Whilst it’s the zeitgeist to make for predictions for the post-COVID world (and I have made a few already), here is another.

The Key Worker identity is here to stay, and so it should. This diverse group – some of whom are unionised and most of whom are not – will become the electorate group that all political parties will seek to impress. In time, Key Workers may become a homogenous political group. Given that this group will – with good justification – have realised their worth to society (though it was never in doubt for me), they will turn out to vote in higher numbers, enhancing their electoral allurement.

And it doesn’t stop there. I have already noticed that people speak with heightened pride that their friend or relative is a Key Worker. And so they should. I foresee that people who live with Key Workers, and the wider families of Key Workers, will want to identify with the party which seeks to represent Key Workers best. The Key Worker political identity will be born.

In the similar way that families of military personnel have for generations tended to vote Tory, (despite the usual Tory cuts made to defence spending), and as trade union members are usually friendly to Labour, the Key Worker vote may ally themselves with one party for decades. But which way will this heroic, patriotic group vote?

To entice them, the Tories will, I bet, increase pay for public sector workers, whilst perhaps increasing the Living Wage for all other Key Workers. But the lack of PPE will rightly hinder the Tories from successfully wrapping themselves in the Key Worker flag. In addition, the Tory hostility to immigration will live long in the memories of Key Workers, many of whom are immigrants, such as the two nurses who saved the PM’s life. With the now-humbled Boris already ahead in traditional Labour areas, with the first (pointless) budget of March being the middle-ground land-grab, the Tories have the chance to seize this new political territory. And as Boris isn’t a right-wing ideologue, he will do what it takes to create his legacy. Although Boris will wield his COVID survival story in due course, the Tories will struggle to seduce the Key Worker heroes.

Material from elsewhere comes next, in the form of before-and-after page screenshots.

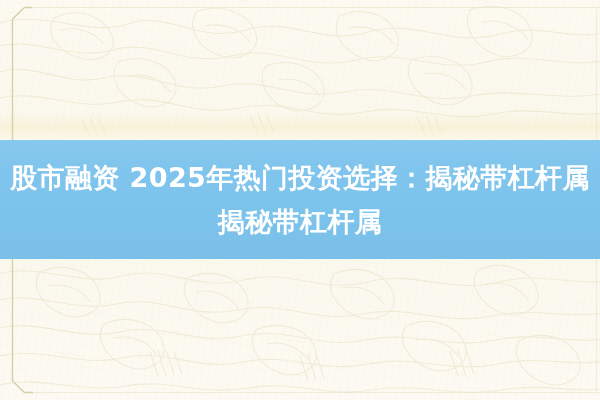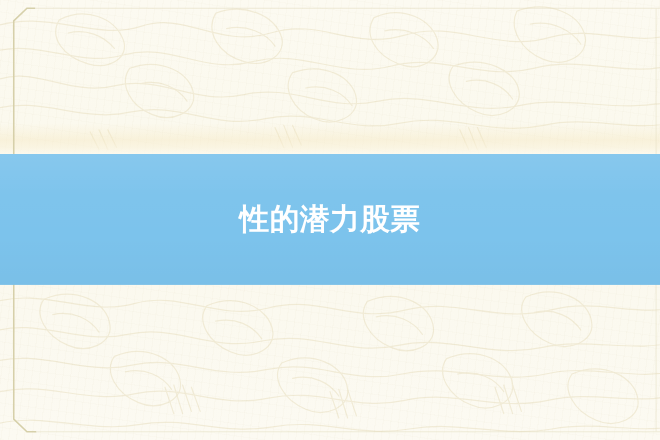--- a/index.html
+++ b/index.html
@@ -197,16 +197,17 @@
       <path d="M 33 392.5 L 600 392.5" fill="none" stroke="#e3ddbe" stroke-width="1.1" opacity="0.5"></path>
       <path d="M 596.5 8 L 596.5 392" fill="none" stroke="#e3ddbe" stroke-width="1.1" opacity="0.4"></path>
     </svg>
   </div>
 
   <div class="ribbon">
     <div class="ribbon-sheen"></div>
   </div>
 
   <div class="headline">
-    <div class="headline-line">性的潜力股票</div>
+    <div class="headline-line">股市融资 2025年热门投资选择：揭秘带杠杆属</div>
+    <div class="headline-line">揭秘带杠杆属</div>
   </div>
 
 </div>
 
 </body></html>

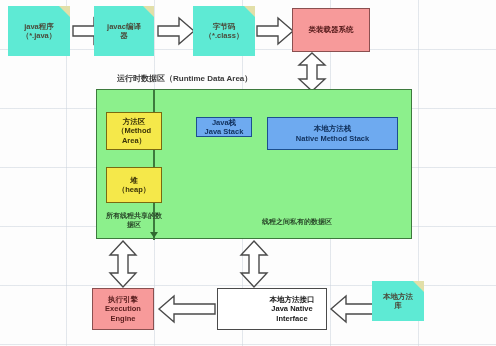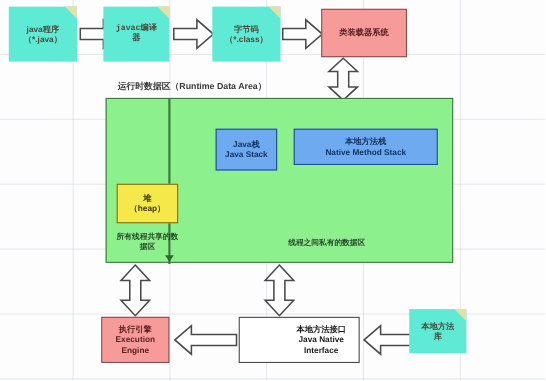--- a/index.html
+++ b/index.html
@@ -137,21 +137,21 @@
   <div class="node note" style="left:8px; top:6px; width:62px; height:50px;">
     <span class="foldmark"></span>
     <span class="lines">java程序
 （*.java）</span>
   </div>
 
   <svg class="arrow-svg" style="left:72px; top:16px;" width="38" height="30" viewBox="0 0 38 30">
     <polygon points="1,10 22,10 22,2 37,15 22,28 22,20 1,20" fill="#ffffff" stroke="#4a4a4a" stroke-width="1.4"></polygon>
   </svg>
 
-  <div class="node note" style="left:94px; top:6px; width:60px; height:50px;font-family:Liberation Mono, monospace;">
+  <div class="node note" style="left:94px; top:6px; width:60px; height:50px;">
     <span class="foldmark"></span>
     <span class="lines">javac编译
 器</span>
   </div>
 
   <svg class="arrow-svg" style="left:157px; top:16px;" width="38" height="30" viewBox="0 0 38 30">
     <polygon points="1,10 22,10 22,2 37,15 22,28 22,20 1,20" fill="#ffffff" stroke="#4a4a4a" stroke-width="1.4"></polygon>
   </svg>
 
   <div class="node note" style="left:193px; top:6px; width:62px; height:50px;">
@@ -165,35 +165,40 @@
   </svg>
 
   <div class="node pink" style="left:292px; top:8px; width:78px; height:44px;">
     <span class="lines">类装载器系统</span>
   </div>
 
   <svg class="arrow-svg" style="left:296px; top:52px;" width="32" height="40" viewBox="0 0 32 40">
     <polygon points="16,1 29,13 21,13 21,27 29,27 16,39 3,27 11,27 11,13 3,13" fill="#ffffff" stroke="#4a4a4a" stroke-width="1.4"></polygon>
   </svg>
 
-  <div class="title-label" style="left:107px; top:73px;">运行时数据区（Runtime Data Area）</div>
+  <div class="title-label" style="left:117px; top:73px;">运行时数据区（Runtime Data Area）</div>
 
   <div class="green-area" style="left:96px; top:89px; width:316px; height:150px;">
     <div class="divider" style="left:56px; top:0; height:150px;"></div>
     <div class="divider-arrow" style="left:53px; top:142px;"></div>
   </div>
 
+  <div class="node ybox" style="left:106px; top:112px; width:56px; height:38px;">
+    <span class="lines">方法区
+（Method
+Area）</span>
+  </div>
   <div class="node ybox" style="left:106px; top:167px; width:56px; height:36px;">
     <span class="lines">堆
 （heap）</span>
   </div>
   <div class="caption lines" style="left:100px; top:211px; width:68px;">所有线程共享的数
 据区</div>
 
-  <div class="node bbox" style="left:196px; top:117px; width:56px; height:38px;">
+  <div class="node bbox" style="left:196px; top:117px; width:56px; height:20px;">
     <span class="lines">Java栈
 Java Stack</span>
   </div>
   <div class="node bbox" style="left:267px; top:117px; width:131px; height:33px;">
     <span class="lines">本地方法栈
 Native Method Stack</span>
   </div>
   <div class="caption lines" style="left:232px; top:217px; width:130px;">线程之间私有的数据区</div>
 
   <svg class="arrow-svg" style="left:107px; top:240px;" width="32" height="48" viewBox="0 0 32 48">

As for Labour’s chances, now under the stewardship of someone who cannot be as incompetent as the last leader, Labour will believe that they are the natural home of the Key Workers. However, Corbyn and his coterie have damaged the Labour brand to such an extent that those who deserted the party will think twice about returning. Labour will do well with the non-doctor NHS staff and teachers. The doctors and delivery drivers will be harder to convince. Labour are prime placed to hoover-up these new votes.

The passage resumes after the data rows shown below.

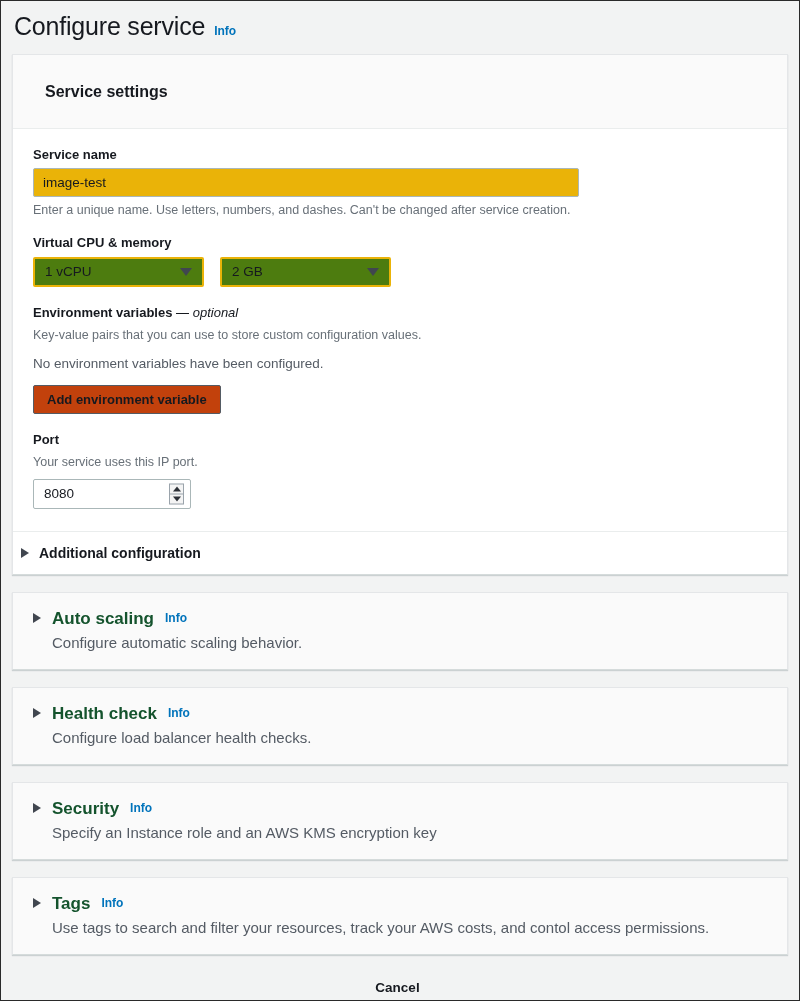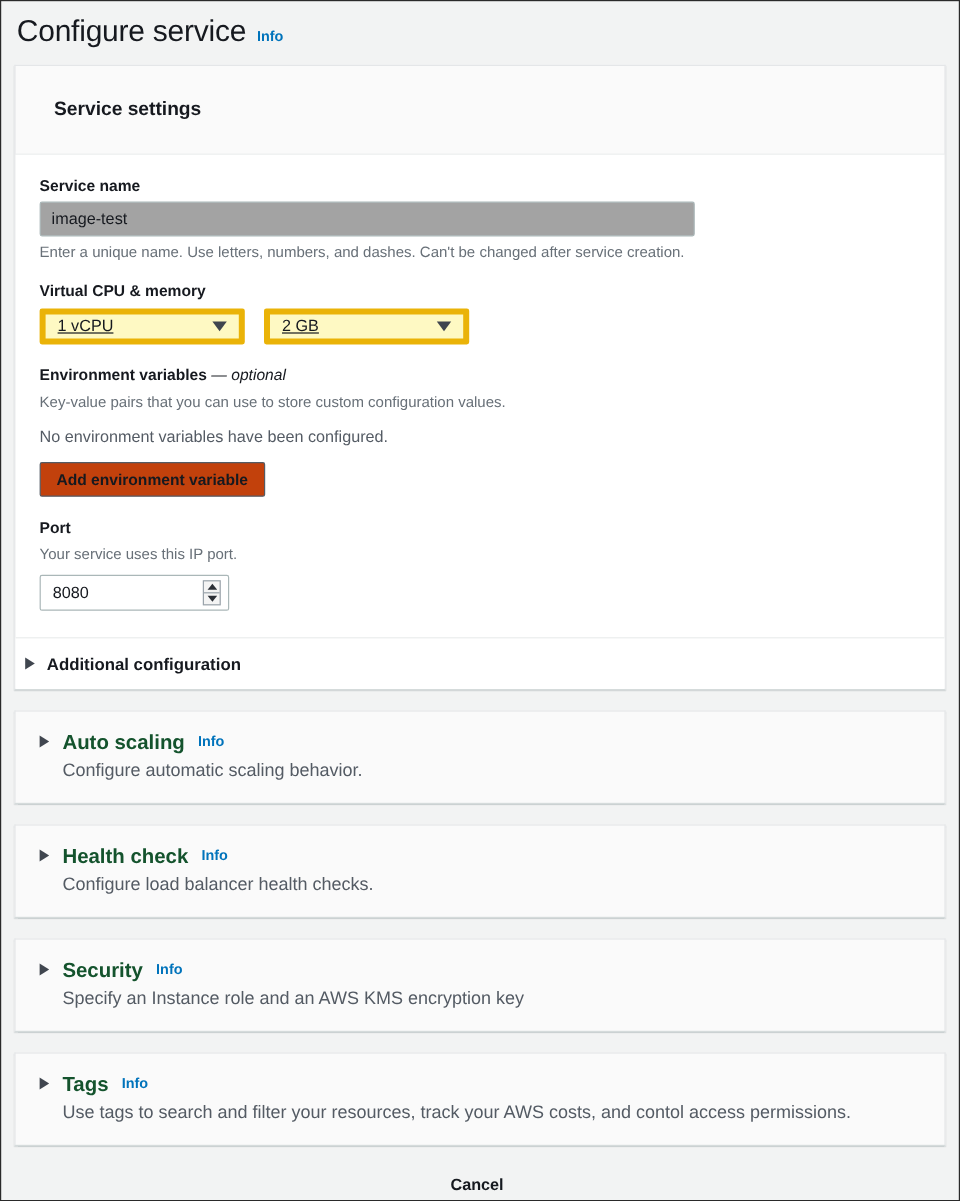--- a/index.html
+++ b/index.html
@@ -91,50 +91,49 @@
     font-size: 12.5px;
     color: #687078;
     margin: 6px 0 0 0;
   }
   .text-input {
     width: 546px;
     height: 29px;
     box-sizing: border-box;
     border: 1px solid #aab7b8;
     border-radius: 2px;
-    background: #a3a3a3;
+    background: #eab308;
     font-family: "Liberation Sans", sans-serif;
     font-size: 13.5px;
     color: #16191f;
     padding: 0 9px;
     outline: none;
   }
   .field-group { margin-bottom: 18px; }
 
   
   .select-row {
     display: flex;
     gap: 16px;
     margin-top: 7px;
   }
   .select {
     position: relative;
     width: 171px;
     height: 30px;
     box-sizing: border-box;
-    border: 5px solid #eab308;
-    border-radius: 2px;
-    background: #fef9c3;
+    border: 2px solid #eab308;
+    border-radius: 2px;
+    background: #4d7c0f;
     display: flex;
     align-items: center;
     padding: 0 10px;
     font-size: 13.5px;
     color: #16191f;
     cursor: pointer;
-    text-decoration: underline;
   }
   .caret-down {
     position: absolute;
     right: 10px;
     top: 50%;
     transform: translateY(-50%);
     width: 0; height: 0;
     border-left: 6px solid transparent;
     border-right: 6px solid transparent;
     border-top: 8px solid #40464f;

Had the Lib Dems be in a stronger position, then they could also dominate the Key Worker demographic. With the news dominated by COVID, a weak third party will not for some time get a media hearing. It shouldn’t stop the Lib Dems from trying, though. Whichever party cultivates this land first may win.

But is there a fourth party on the horizon? Probably not. In our rotten first-past-the-post system, new parties will struggle to breakthrough. UKIP, for all its European success, never had any Westminster success. The National Health Action Party, Women’s Equality Party (could a party have a worse name?), The Independent Group/Change UK, the Referendum Party and – who can forget The Monster Raving Looney Party, which wanted to ban winter – have all failed. But with change in the air, with many people taking the view that the Brexit debacle exposed the silliness of our unwritten constitution, perhaps constitutional change will gravitate to the top of the agenda. As Lenin said: “There are decades where nothing happens; and there are weeks where decades happen.” Nothing would surprise me anymore.